AvaTrade vs Fusion Markets: features or cost in 2026?
This is the clearest cost-versus-features choice on the site: Fusion Markets is the cheapest broker, AvaTrade is the most fully featured. Fusion Markets (ASIC AFSL 385620, Melbourne since 2017) charges the lowest ASIC forex commission at AUD 2.25 per side (AUD 4.50 round-turn) with raw spreads from 0.0 pip, an AUD 0 minimum and no inactivity fee, but a narrower asset range focused on forex. AvaTrade (ASIC AFSL 406684, plus eight more regulators) costs more, with spread-only pricing around 0.9 pip, but adds the deepest education library in the ASIC set (AvaAcademy), the unique AvaProtect downside-protection tool, a fixed-spread account option, and a much wider multi-asset CFD range including bond and ETF CFDs. For the lowest cost on active forex, choose Fusion Markets. For breadth, education and downside protection, choose AvaTrade.
Top picks for this comparison
Fusion Markets
The cheapest ASIC forex commission at AUD 2.25 per side, raw ECN spreads, AUD 0 minimum and no inactivity fee. Built for cost-focused active traders.
AvaTrade
Multi-asset CFD range including bond and ETF CFDs, the deepest education library, AvaProtect downside protection and a fixed-spread option.

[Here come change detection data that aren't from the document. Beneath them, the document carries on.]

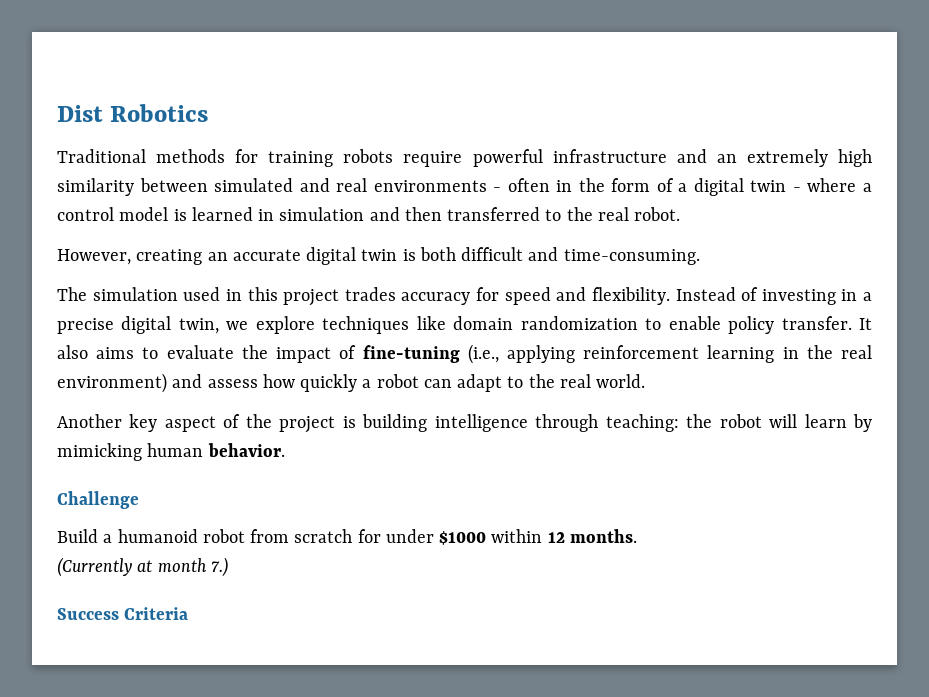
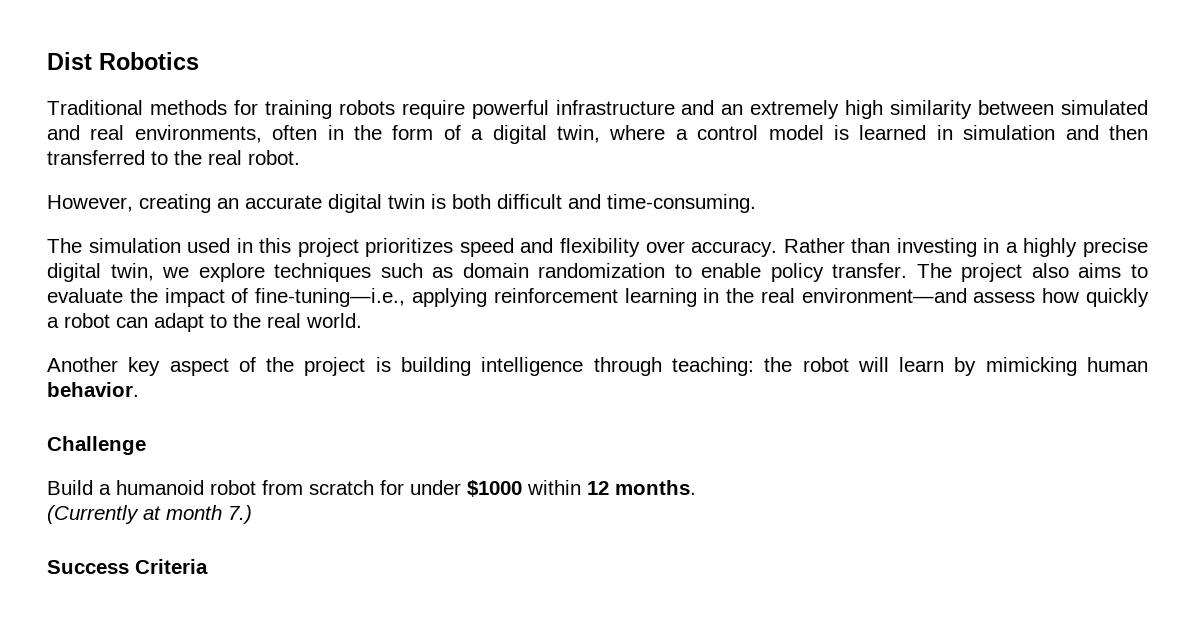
- Traditional methods for training robots require powerful infrastructure and an extremely high similarity between simulated and real environments - often in the form of a digital twin - where a control model is learned in simulation and then transferred to the real robot.
+ Traditional methods for training robots require powerful infrastructure and an extremely high similarity between simulated and real environments, often in the form of a digital twin, where a control model is learned in simulation and then transferred to the real robot.
- The simulation used in this project trades accuracy for speed and flexibility. Instead of investing in a precise digital twin, we explore techniques like domain randomization to enable policy transfer.
+ The simulation used in this project prioritizes speed and flexibility over accuracy. Rather than investing in a highly precise digital twin, we explore techniques such as domain randomization to enable policy transfer.
- It also aims to evaluate the impact of fine-tuning (i.e., applying reinforcement learning in the real environment) and assess how quickly a robot can adapt to the real world.
+ The project also aims to evaluate the impact of fine-tuning—i.e., applying reinforcement learning in the real environment—and assess how quickly a robot can adapt to the real world.

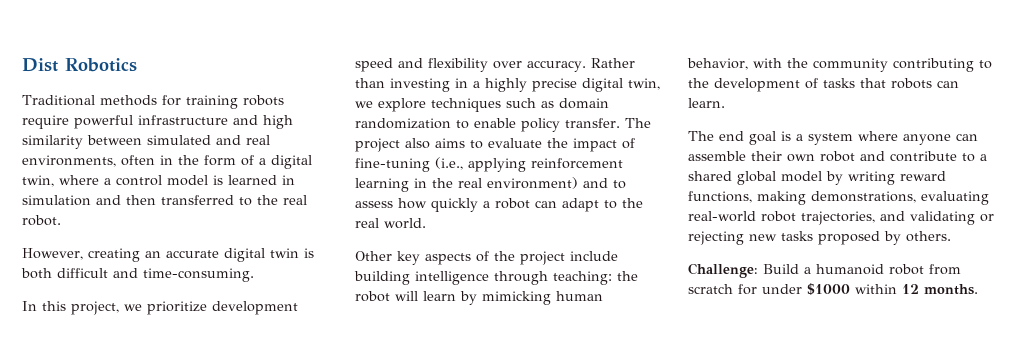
- Traditional methods for training robots require powerful infrastructure and an extremely high similarity between simulated and real environments, often in the form of a digital twin, where a control model is learned in simulation and then transferred to the real robot.
+ Traditional methods for training robots require powerful infrastructure and high similarity between simulated and real environments, often in the form of a digital twin, where a control model is learned in simulation and then transferred to the real robot.
- The simulation used in this project prioritizes speed and flexibility over accuracy.
+ In this project, we prioritize development speed and flexibility over accuracy.
- The project also aims to evaluate the impact of fine-tuning—i.e., applying reinforcement learning in the real environment—and assess how quickly a robot can adapt to the real world.
+ The project also aims to evaluate the impact of fine-tuning (i.e., applying reinforcement learning in the real environment) and to assess how quickly a robot can adapt to the real world.
- Another key aspect of the project is building intelligence through teaching: the robot will learn by mimicking human behavior.
- Challenge
- Build a humanoid robot from scratch for under $1000 within 12 months.
+ Other key aspects of the project include building intelligence through teaching: the robot will learn by mimicking human behavior, with the community contributing to the development of tasks that robots can learn.
+ The end goal is a system where anyone can assemble their own robot and contribute to a shared global model by writing reward functions, making demonstrations, evaluating real-world robot trajectories, and validating or rejecting new tasks proposed by others.
+ Challenge: Build a humanoid robot from scratch for under $1000 within 12 months.
- (Currently at month 7.)
- Success Criteria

The cleanest cost-versus-features decision on the site
Most broker comparisons involve trade-offs in several directions at once. This one is unusually clean. Fusion Markets is the cheapest ASIC-regulated broker, full stop, and that is its whole proposition. AvaTrade is one of the most fully featured, with breadth, education and a downside-protection tool, and it costs more for them. There is no hidden catch on either side. You are deciding whether you would rather pay the least or get the most, and the right answer depends entirely on what you value.
Choose Fusion Markets if:
- You want the cheapest ASIC forex commission (AUD 2.25/side)
- You trade forex actively and cost is your main concern
- You want no minimum deposit and no inactivity fee
- You are comfortable on MetaTrader or cTrader already
Choose AvaTrade if:
- You want multi-asset breadth including bond and ETF CFDs
- You want the deepest education library (AvaAcademy)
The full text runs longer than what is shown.